How do you tell your mum shes not 40?

That’s the reality of caring for someone with dementia.

Little things have a big impact on you.

Last night mum couldn’t remember Sonia’s name, yet this morning she was fine and almost surprised when we checked she could.

Tonight she thought she was 40 and going to work tomorrow.

The impact is you worry that the dementia is progressing.
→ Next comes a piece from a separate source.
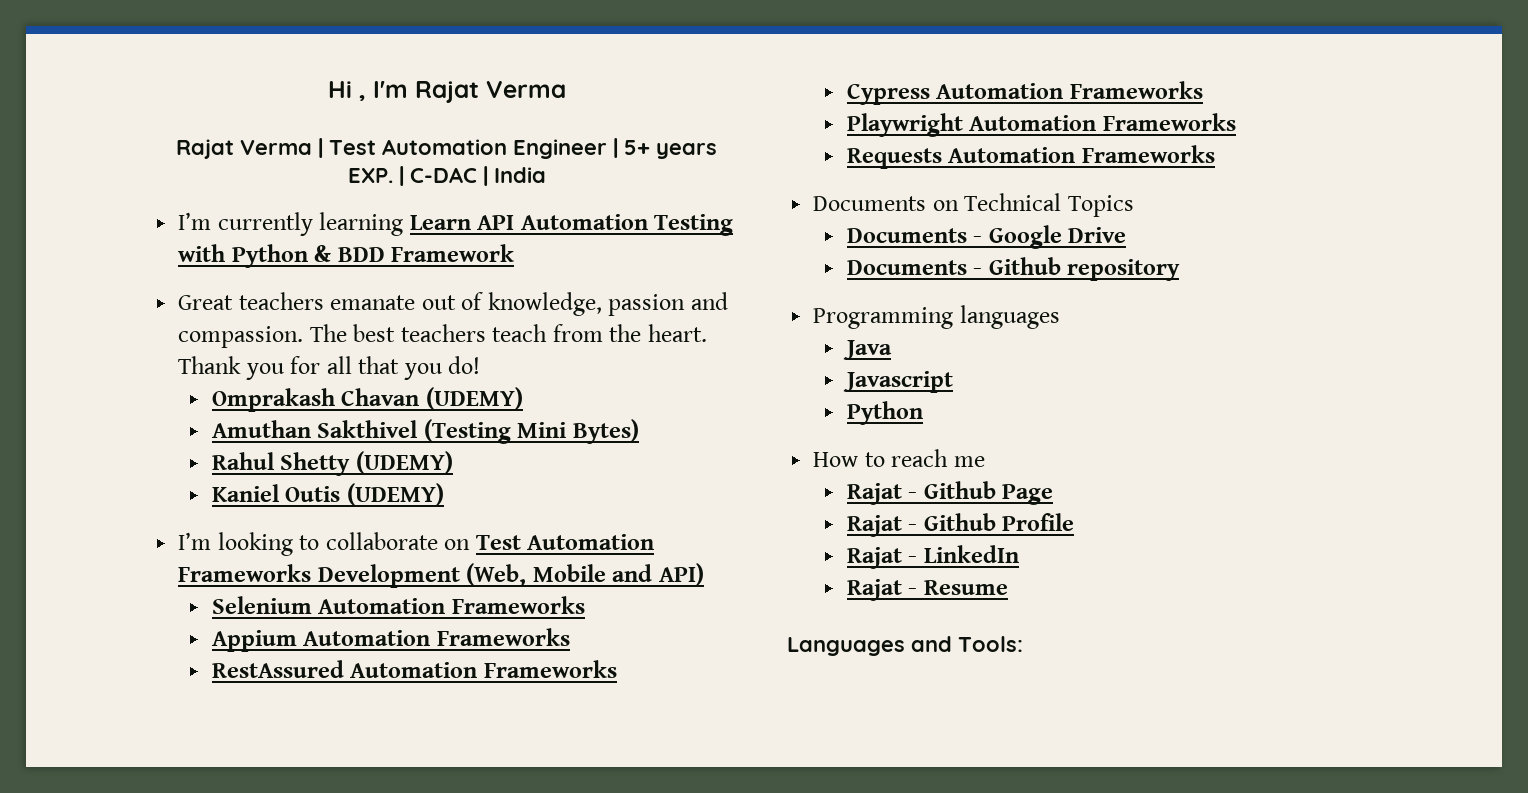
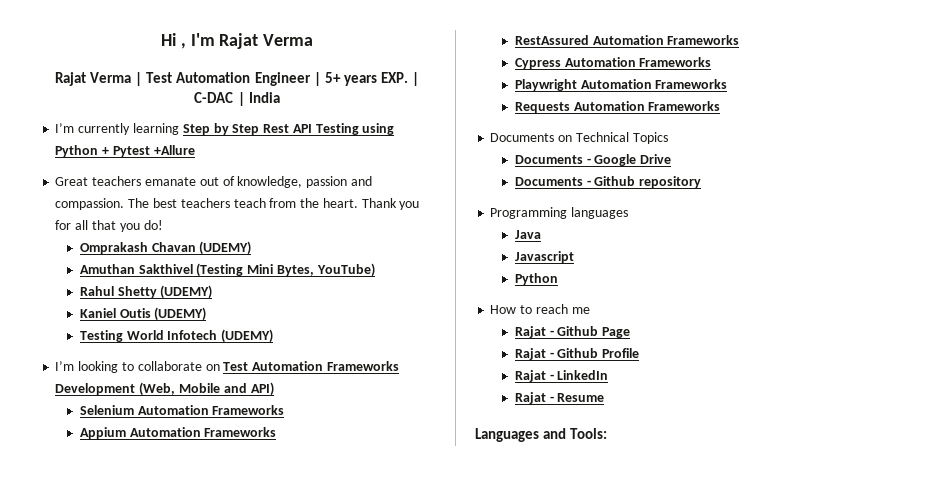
[409,214,734,236] [178,244,515,268] Learn API Automation Testing with Python & BDD Framework -> [182,123,395,135] [55,145,195,157] Step by Step Rest API Testing using Python + Pytest +Allure
[572,419,639,444] Bytes) -> [276,263,375,277] Bytes, YouTube)
(444, 494) none -> [79,329,274,343] // Testing World Infotech (UDEMY)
You get upset as you see someone changing in front of you and there’s nothing you can do, your own plans get put on hold (sorry 4 C’s I could be with Sonia and Ella tonight to stay with you) and you suspect that mum gets upset herself but can’t understand why

I’m hopeful it’s a water infection as I’m slowly becoming an expert on behavioural changes and the root cause. Her sugar levels are good and in single digits, she’s hydrated and fed but her appetite is lower, she’s wobbly so hence the urine infection diagnosis which then creates the confusion.

The challenge for the weekend – England to beat South Africa, Lewis Hamilton to win the Brazilian Grand Prix and to get a urine sample from someone that can’t really stand up, who doesn’t know she’s going and can’t go (nor could I to be honest) with someones in the bathroom wearing rubber gloves holding a sample bottle under ones bottom.

Scan results – we have a diagnosis, now what?

So the Dr contacted me to let me know that she had received the results of the scan. As a result of the scan and the general deterioration of mums memory of the years that the GP has known her, allows a diagnosis of “mild age-related cerebral atrophic changes”.

Google tells me – Cerebral atrophy is a common feature of many of the diseases that affect the brain. Atrophy of any tissue means a decrement in the size of the cell, which can be due to progressive loss of cytoplasmic proteins. In brain tissue, atrophy describes a loss of neurons and the connections between them.

Image result for mild age-related cerebral atrophic changes

In simple terms the diagnosis formally confirms mum has dementia.

So now what. Nothing has actually changed since we received the news. Mum is still mum, even planning ways to gain access to cakes and biscuits (apparently she intends to walk around the corner to the Co-op to buy some as we don’t have any).

We can at least register with the various support groups for Alzheimer’s and understand more about the potential future and how things may progress.

My personal dilemma is do we tell mum? What benefit would mum get from this. It may cause her lots of distress at the point of telling her, only to forget the next day. Could it cause her to give up knowing it will only mean her memory will eventually get worse and make her less independent. Or will it create more questions that cant be answered as dementia is not an easy thing to understand, especially about what will happen next.

At least she’s not just being difficult for the sake of it and for Sonia and I we can gain support and at least have something to attribute some of the less pleasant aspects of caring for mum to. It helps to deal with situations knowing its a disease you are fighting against.